* Available data
- Opening Delimiter -
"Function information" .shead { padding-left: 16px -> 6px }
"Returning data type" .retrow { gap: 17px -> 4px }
- Closing Delimiter -
- Opening Delimiter -
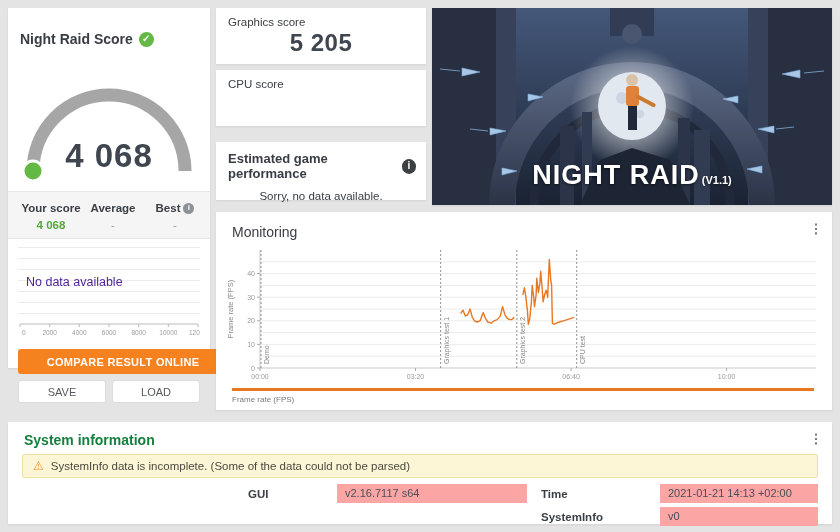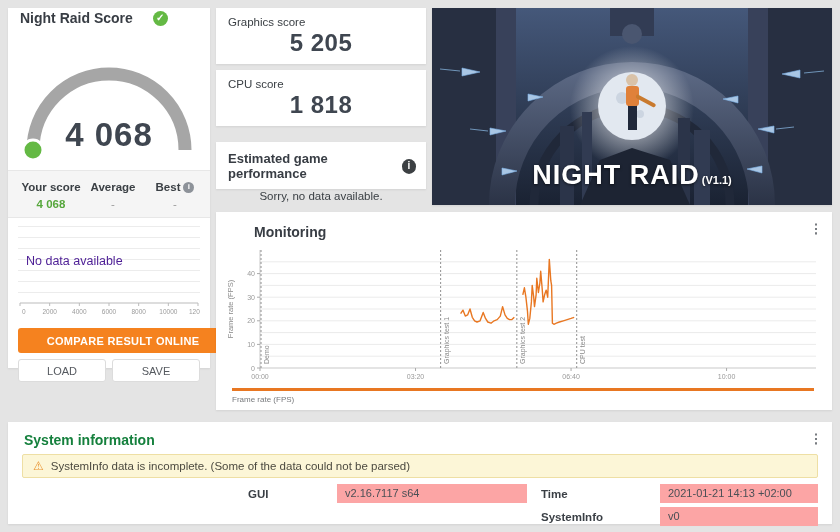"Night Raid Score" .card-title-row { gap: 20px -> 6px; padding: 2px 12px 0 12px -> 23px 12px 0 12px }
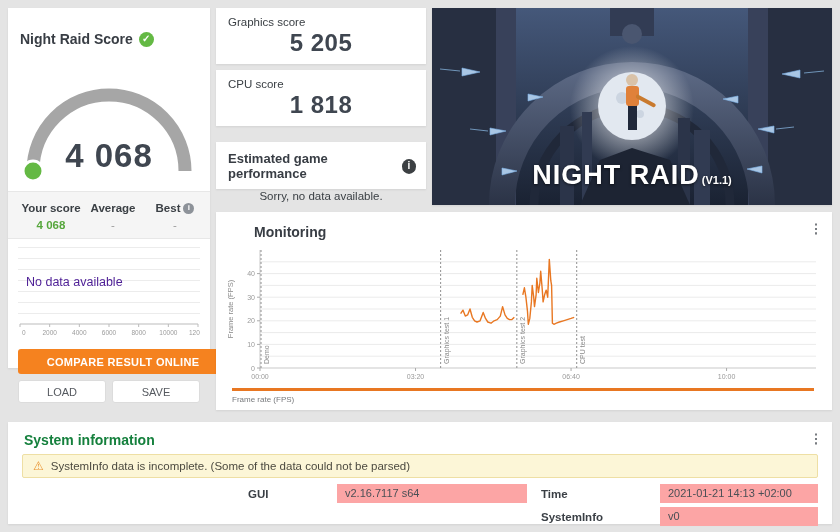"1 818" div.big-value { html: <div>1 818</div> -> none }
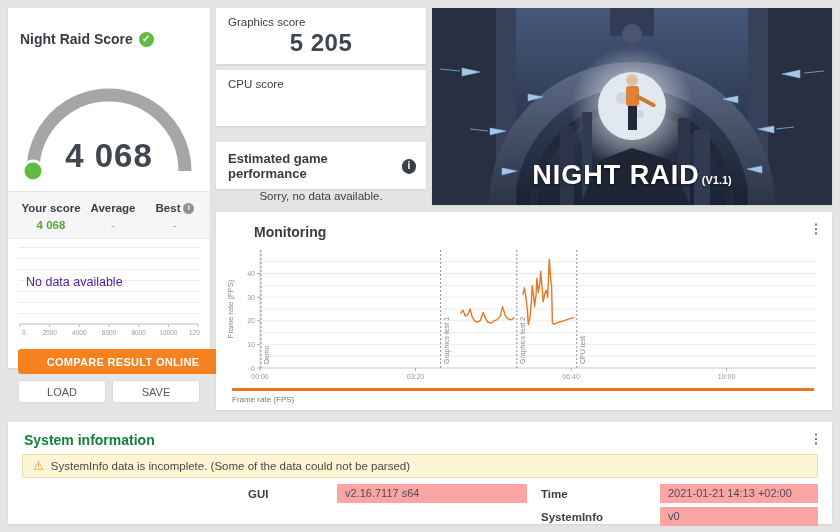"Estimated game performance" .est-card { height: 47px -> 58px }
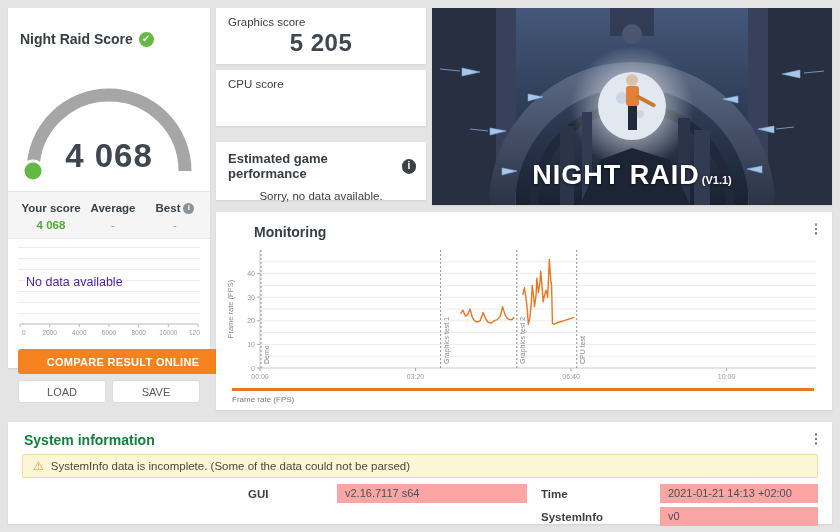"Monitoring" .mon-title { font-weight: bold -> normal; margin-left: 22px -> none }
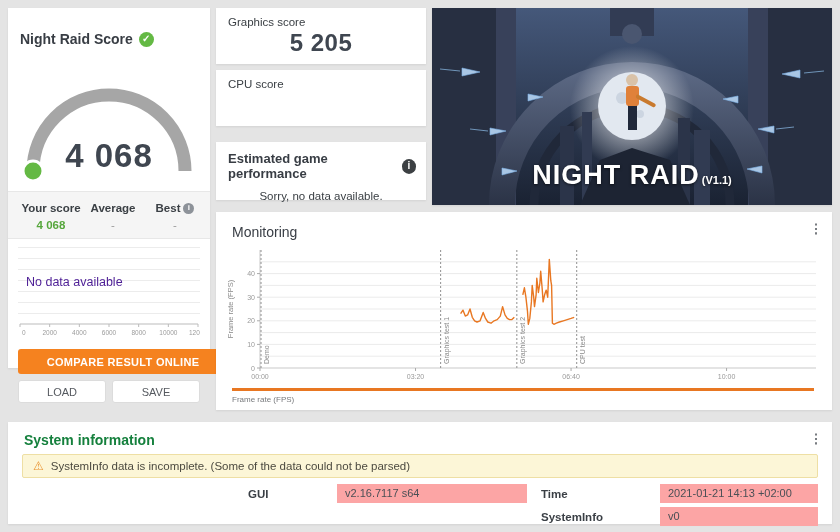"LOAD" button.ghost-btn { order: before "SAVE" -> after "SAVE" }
- Closing Delimiter -
* Task description
Retype exactly the lines above, from the one with "padding-left: 16px ->" through the one with "gap: 17px ->", inclusive.

* Response to this task
"Function information" .shead { padding-left: 16px -> 6px }
"Returning data type" .retrow { gap: 17px -> 4px }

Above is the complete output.